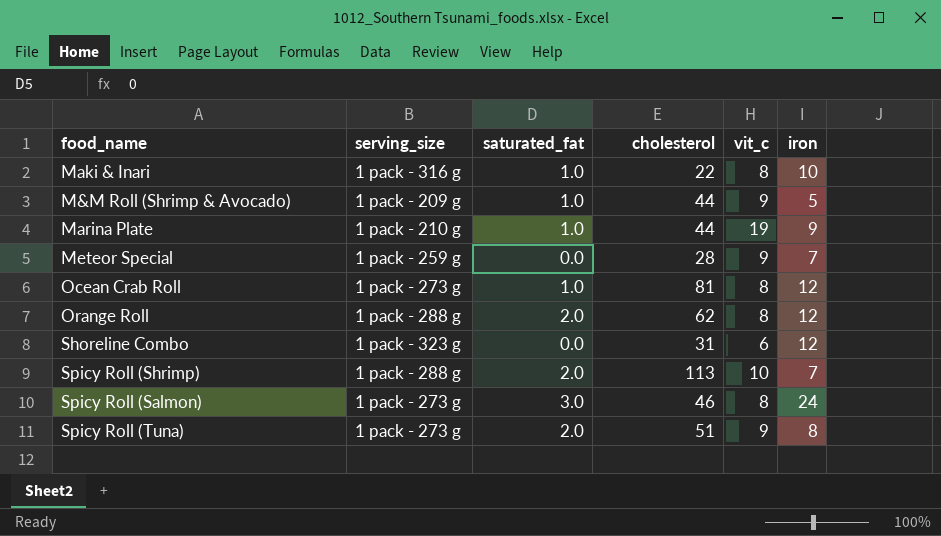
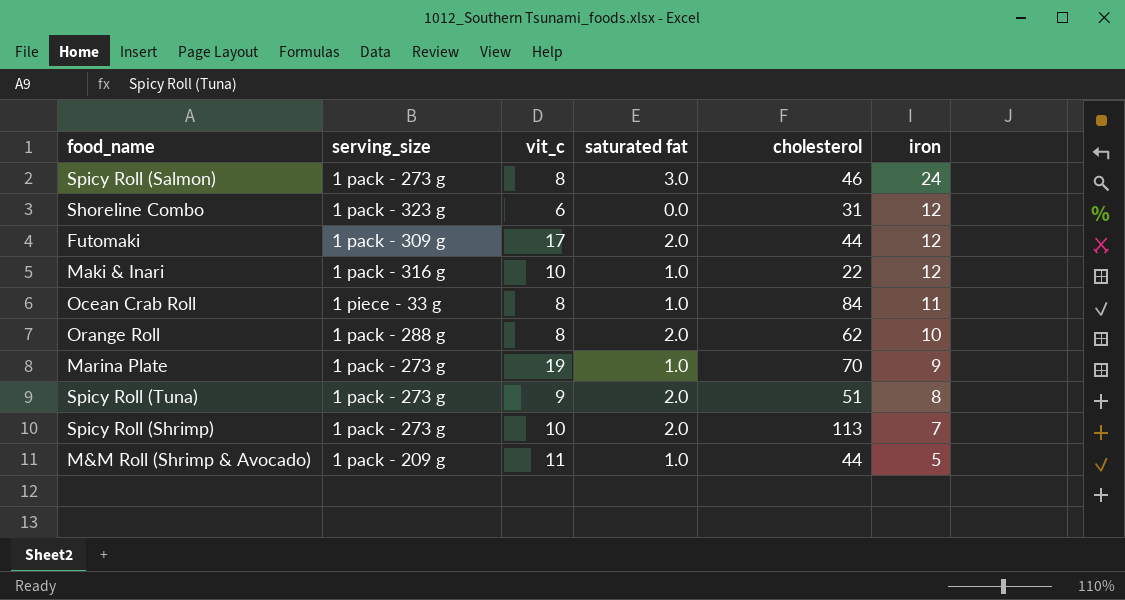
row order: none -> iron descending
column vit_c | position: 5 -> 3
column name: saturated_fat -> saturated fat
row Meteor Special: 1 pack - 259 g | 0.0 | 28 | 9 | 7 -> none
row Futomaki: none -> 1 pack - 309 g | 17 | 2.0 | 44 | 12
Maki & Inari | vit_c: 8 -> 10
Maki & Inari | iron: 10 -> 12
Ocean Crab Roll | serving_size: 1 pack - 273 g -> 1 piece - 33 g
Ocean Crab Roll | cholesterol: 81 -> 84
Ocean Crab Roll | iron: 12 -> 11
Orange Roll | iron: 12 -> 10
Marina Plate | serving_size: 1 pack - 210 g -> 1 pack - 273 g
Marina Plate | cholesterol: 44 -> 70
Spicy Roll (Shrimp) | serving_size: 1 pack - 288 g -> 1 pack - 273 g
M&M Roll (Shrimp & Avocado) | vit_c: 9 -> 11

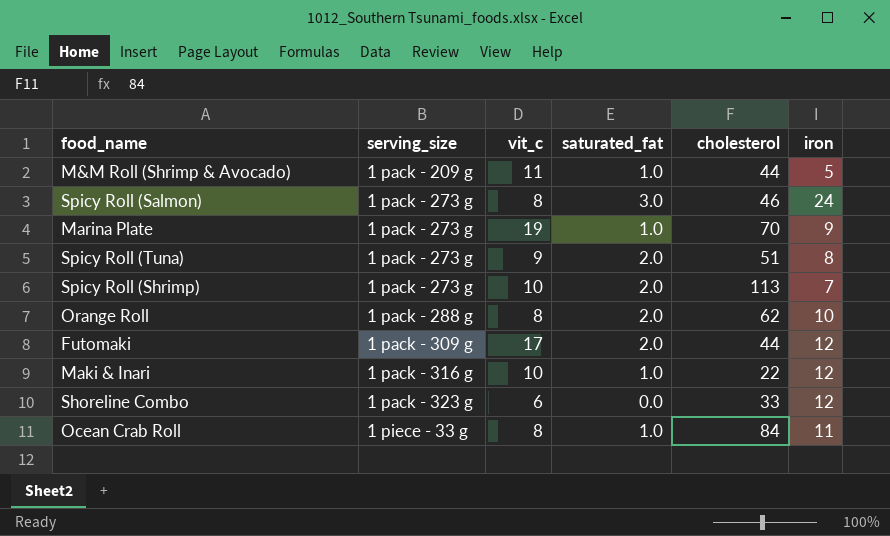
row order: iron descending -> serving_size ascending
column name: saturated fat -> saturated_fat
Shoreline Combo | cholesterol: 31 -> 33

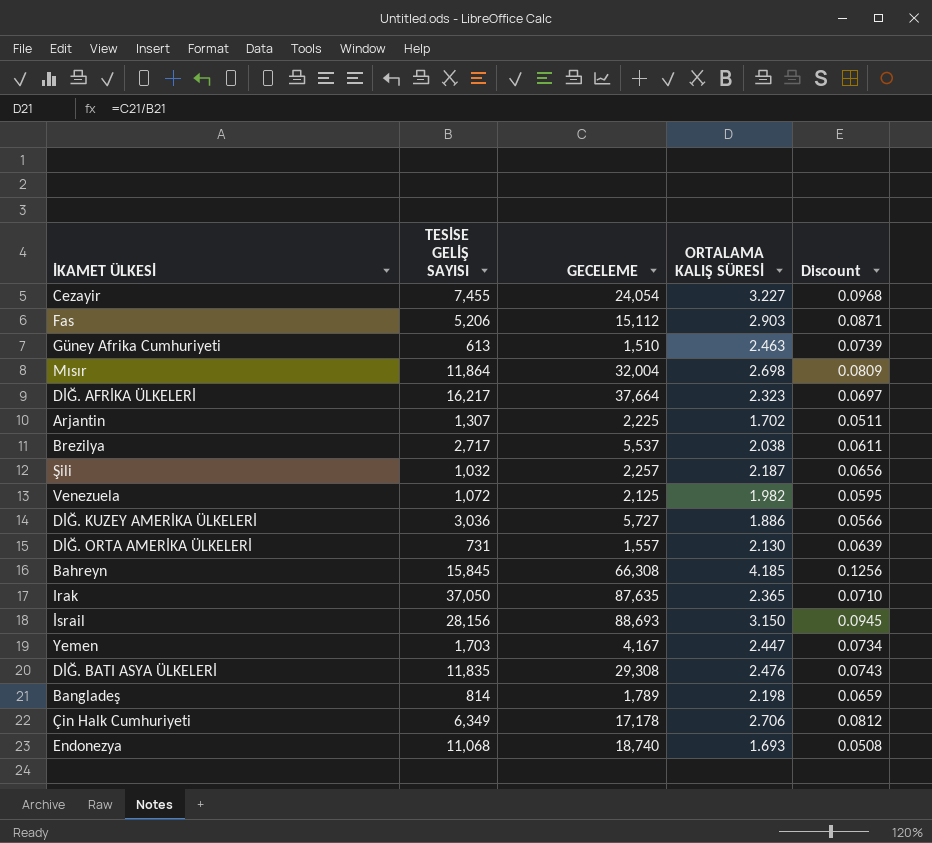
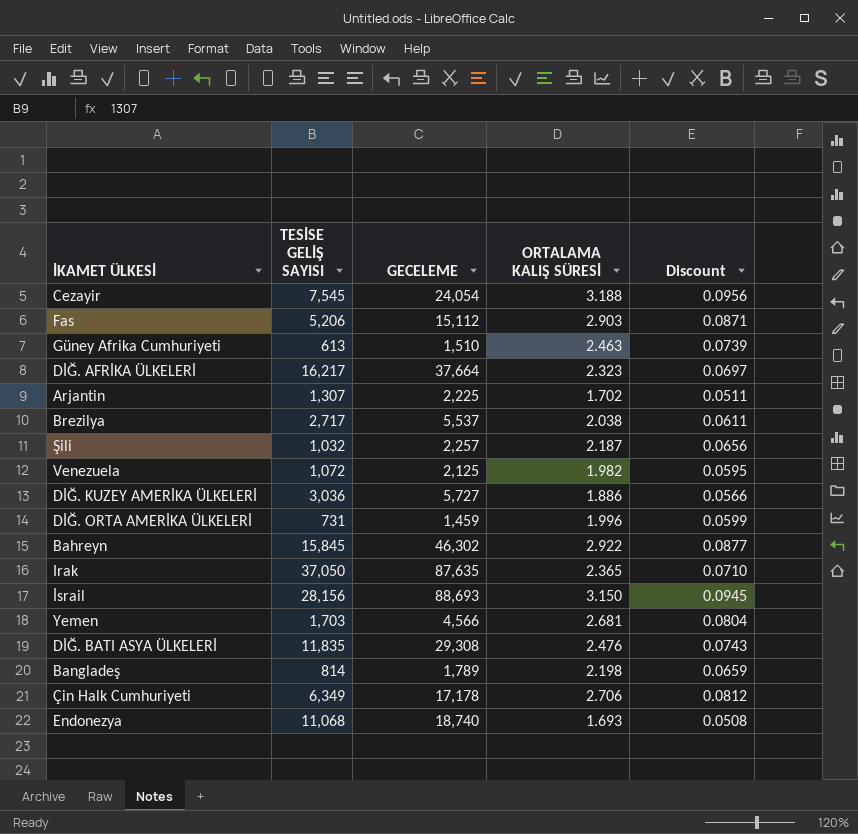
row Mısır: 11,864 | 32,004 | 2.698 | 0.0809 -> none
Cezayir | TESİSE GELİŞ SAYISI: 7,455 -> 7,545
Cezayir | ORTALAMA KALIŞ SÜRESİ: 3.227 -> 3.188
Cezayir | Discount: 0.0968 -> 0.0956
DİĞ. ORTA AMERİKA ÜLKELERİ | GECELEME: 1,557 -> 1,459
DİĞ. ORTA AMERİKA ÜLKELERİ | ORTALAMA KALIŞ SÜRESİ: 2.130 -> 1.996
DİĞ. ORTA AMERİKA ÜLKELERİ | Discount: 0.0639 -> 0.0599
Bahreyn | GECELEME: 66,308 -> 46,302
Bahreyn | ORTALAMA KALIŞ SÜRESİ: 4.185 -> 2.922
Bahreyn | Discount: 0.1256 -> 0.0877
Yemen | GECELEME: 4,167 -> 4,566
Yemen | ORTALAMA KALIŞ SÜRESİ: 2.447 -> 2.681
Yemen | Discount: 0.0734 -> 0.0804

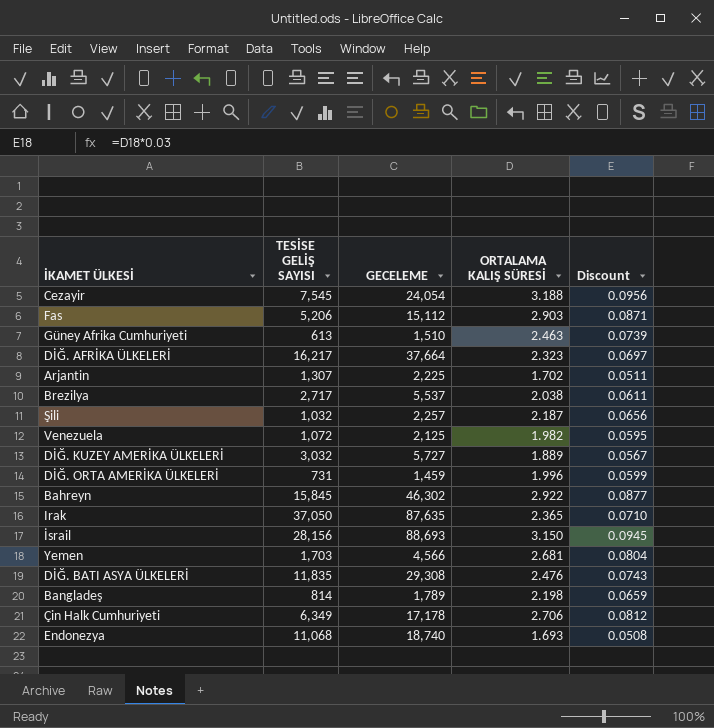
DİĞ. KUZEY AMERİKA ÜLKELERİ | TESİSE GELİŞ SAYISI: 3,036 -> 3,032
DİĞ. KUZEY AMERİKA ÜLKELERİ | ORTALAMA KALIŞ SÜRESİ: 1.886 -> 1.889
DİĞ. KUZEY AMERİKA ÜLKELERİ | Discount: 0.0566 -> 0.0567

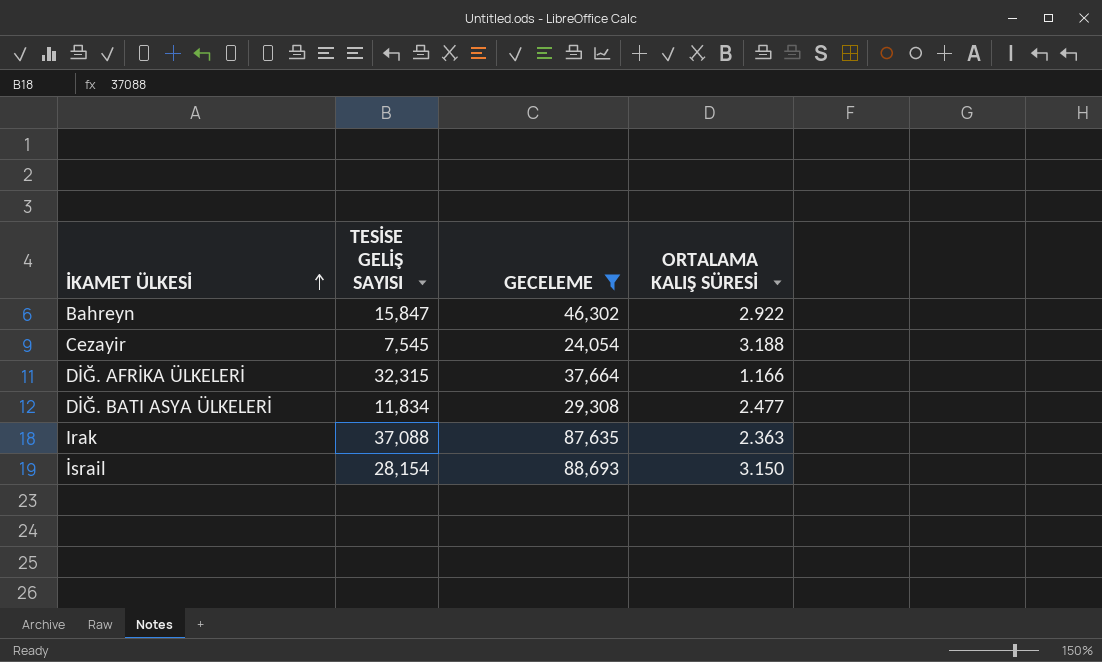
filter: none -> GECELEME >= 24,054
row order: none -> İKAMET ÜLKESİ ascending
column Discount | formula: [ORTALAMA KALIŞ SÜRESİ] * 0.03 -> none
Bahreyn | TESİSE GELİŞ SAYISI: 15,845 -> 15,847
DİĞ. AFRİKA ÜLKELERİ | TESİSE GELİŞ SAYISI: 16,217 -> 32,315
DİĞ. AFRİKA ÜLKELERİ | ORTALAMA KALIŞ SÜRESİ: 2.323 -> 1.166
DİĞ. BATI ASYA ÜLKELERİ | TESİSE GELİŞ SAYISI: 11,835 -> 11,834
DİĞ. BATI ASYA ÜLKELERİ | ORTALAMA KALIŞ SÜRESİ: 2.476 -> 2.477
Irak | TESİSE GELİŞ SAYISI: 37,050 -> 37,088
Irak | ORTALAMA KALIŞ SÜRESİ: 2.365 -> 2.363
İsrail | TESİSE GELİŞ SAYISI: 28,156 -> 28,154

--*--

TASK ITEM ▸ A bare number is the whole answer: state how many lines in the data above contain "SÜRESİ".

YOUR SOLUTION ▸ 9